“Has the LORD as much delight in burnt offerings and sacrifices
As in obeying the voice of the LORD?
Behold, to obey is better than sacrifice,
to heed than the fat of rams.”
1 Samuel 15:22
Much as we are loathe to admit it, obedience is better than sacrifice. We can try to hedge and make excuses, but we know, in the end, that doing the right thing is better than making up for doing the wrong thing. And that’s Samuel’s point to Saul in this verse.
Saul had been given a task—go wipe out the Amalekites—and he had not done it. Saul’s excuse had something to do with the people (blame shifting) and making sacrifices (appeasement) and ultimately led him to think that he had been obedient. He was believing his own press so hard that he had begun to think it was true.
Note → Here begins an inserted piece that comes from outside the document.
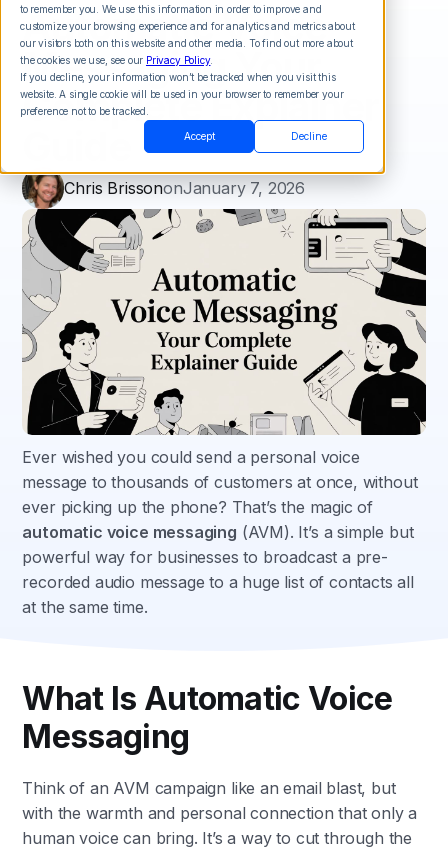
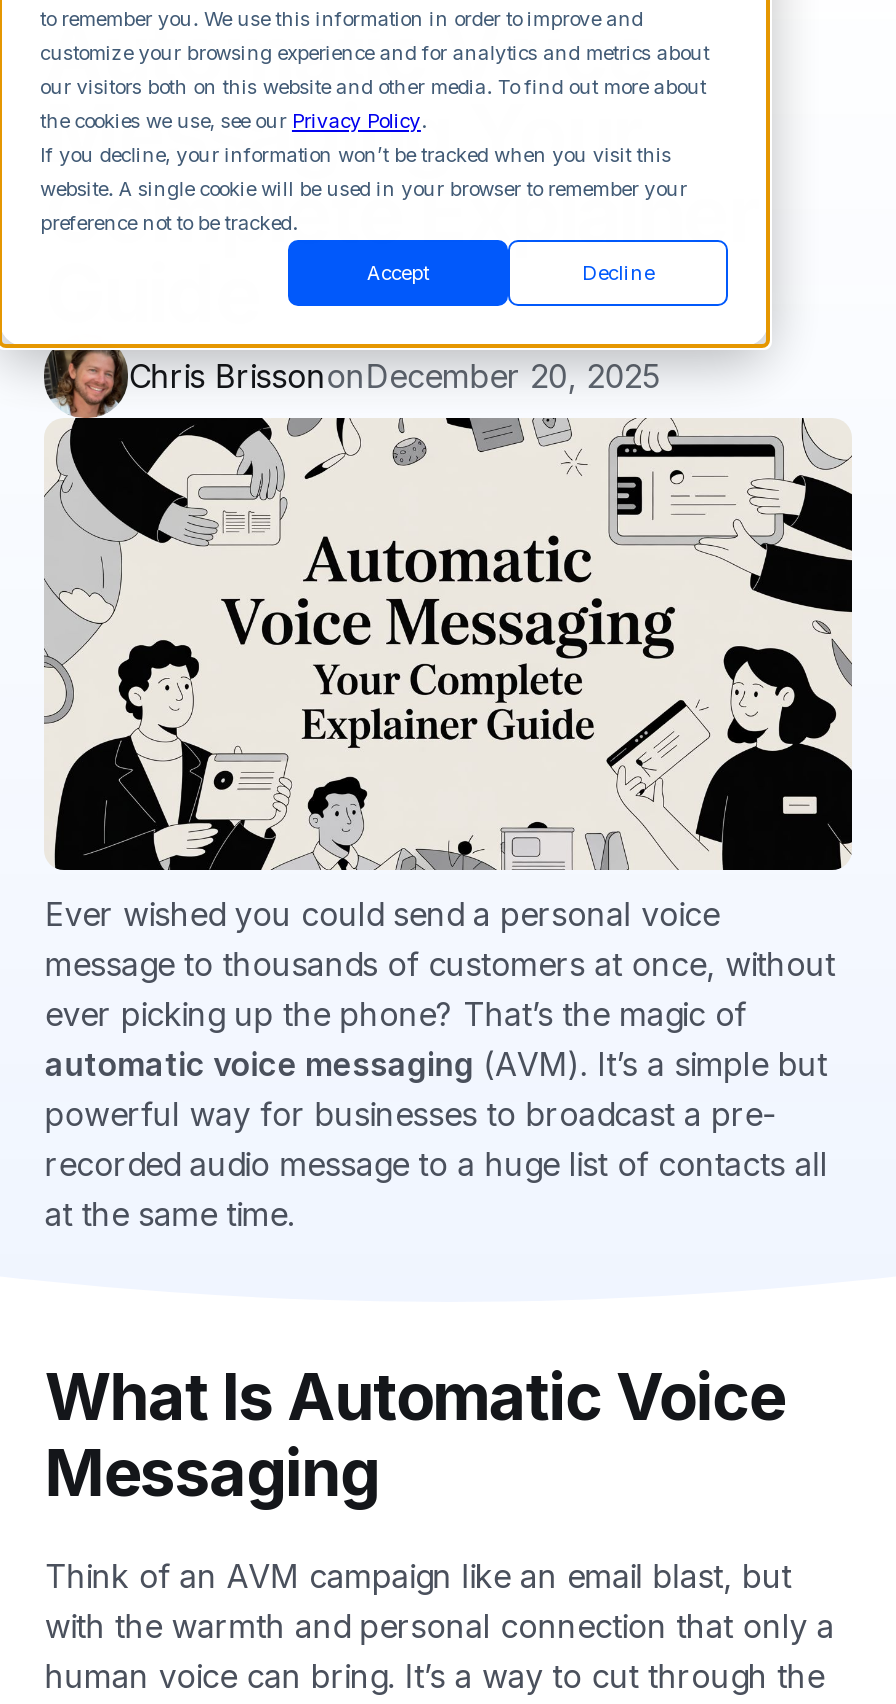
[64,178,305,198] Chris Brissonon January 7, 2026 -> [129,356,659,396] Chris Brissonon December 20, 2025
The same can happen to me. God gives very direct instruction—love God with everything I am and love my neighbor as myself—and I can do one of three things with it: obey it, disobey and admit I did wrong, or disobey and deceive myself into thinking I did something right. I have, in my time, done all three of these. The first is the best. It leaves me with a clean conscience and in right standing with God. No problems. The second is not as good, but is better than the last. With the second is the recognition that I have done wrong and the ability to be reconciled to God. The last is, by far, the worst of the three. If I think I’m doing something right—or, at least, not wrong—then I don’t see any need to reconcile with God and figure I can continue along my merry way.
The question this morning is whether or not there is anything God has told me to do that I have left undone and convinced myself I’m okay. If so, then I need to get my head screwed on straight about that thing, confess my wrong to God, and start moving forward. If no, then I need to stay my course of doing the right thing and confessing when I don’t.